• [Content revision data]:
****************

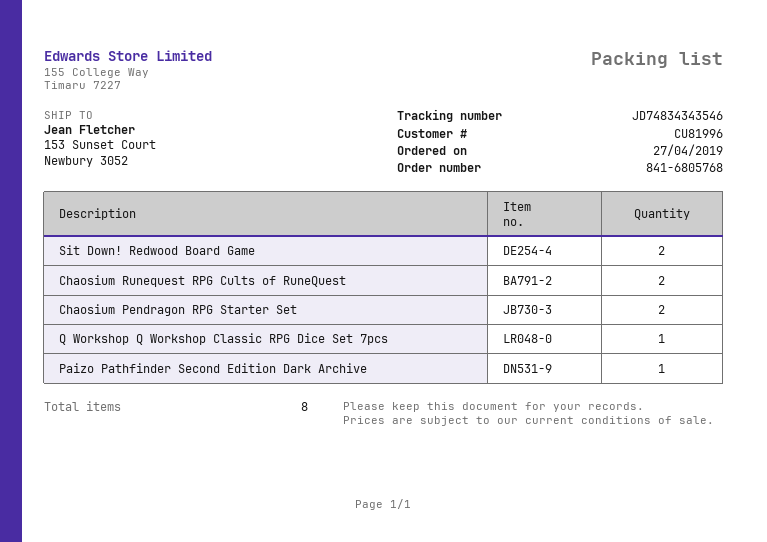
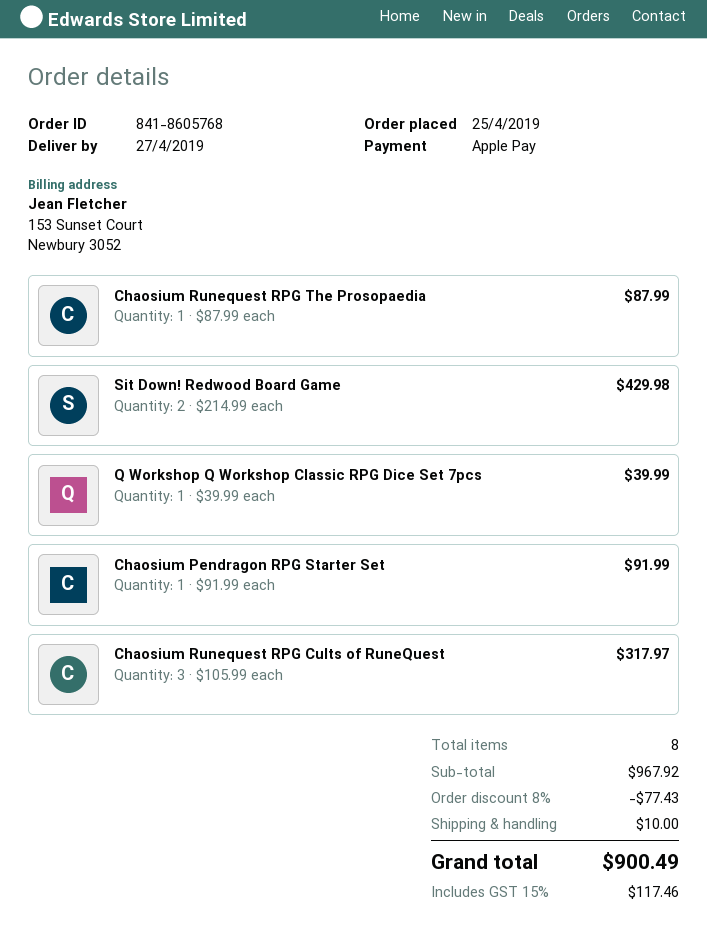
order number: 841-6805768 -> 841-8605768
order date: 2019-04-27 -> 2019-04-25
Chaosium Runequest RPG Cults of RuneQuest: 2 -> 3
Chaosium Pendragon RPG Starter Set: 2 -> 1
Paizo Pathfinder Second Edition Dark Archive: 1 -> none
Chaosium Runequest RPG The Prosopaedia: none -> 1

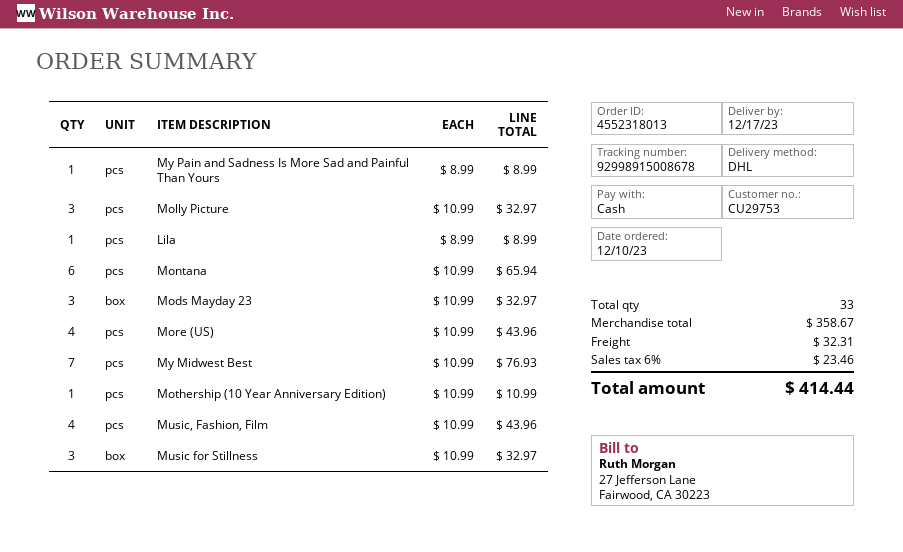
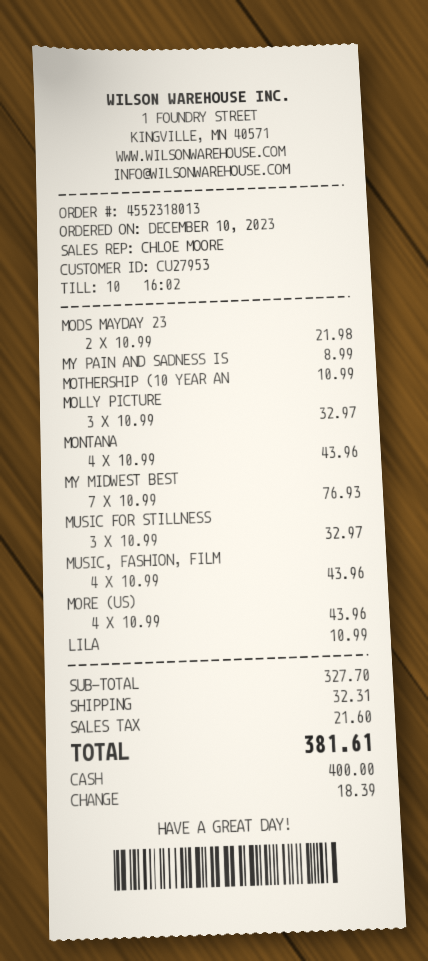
customer number: CU29753 -> CU27953
Lila: 1 x 8.99 = 8.99 -> 1 x 10.99 = 10.99
Montana: 6 x 10.99 = 65.94 -> 4 x 10.99 = 43.96
Mods Mayday 23: 3 x 10.99 = 32.97 -> 2 x 10.99 = 21.98
subtotal: 358.67 -> 327.70
tax: 23.46 -> 21.60
total: 414.44 -> 381.61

****************

• [WORK INSTRUCTIONS]: Please print the data above once more, exactly and without images.

• [FINAL ANSWER]:
order number: 841-6805768 -> 841-8605768
order date: 2019-04-27 -> 2019-04-25
Chaosium Runequest RPG Cults of RuneQuest: 2 -> 3
Chaosium Pendragon RPG Starter Set: 2 -> 1
Paizo Pathfinder Second Edition Dark Archive: 1 -> none
Chaosium Runequest RPG The Prosopaedia: none -> 1

customer number: CU29753 -> CU27953
Lila: 1 x 8.99 = 8.99 -> 1 x 10.99 = 10.99
Montana: 6 x 10.99 = 65.94 -> 4 x 10.99 = 43.96
Mods Mayday 23: 3 x 10.99 = 32.97 -> 2 x 10.99 = 21.98
subtotal: 358.67 -> 327.70
tax: 23.46 -> 21.60
total: 414.44 -> 381.61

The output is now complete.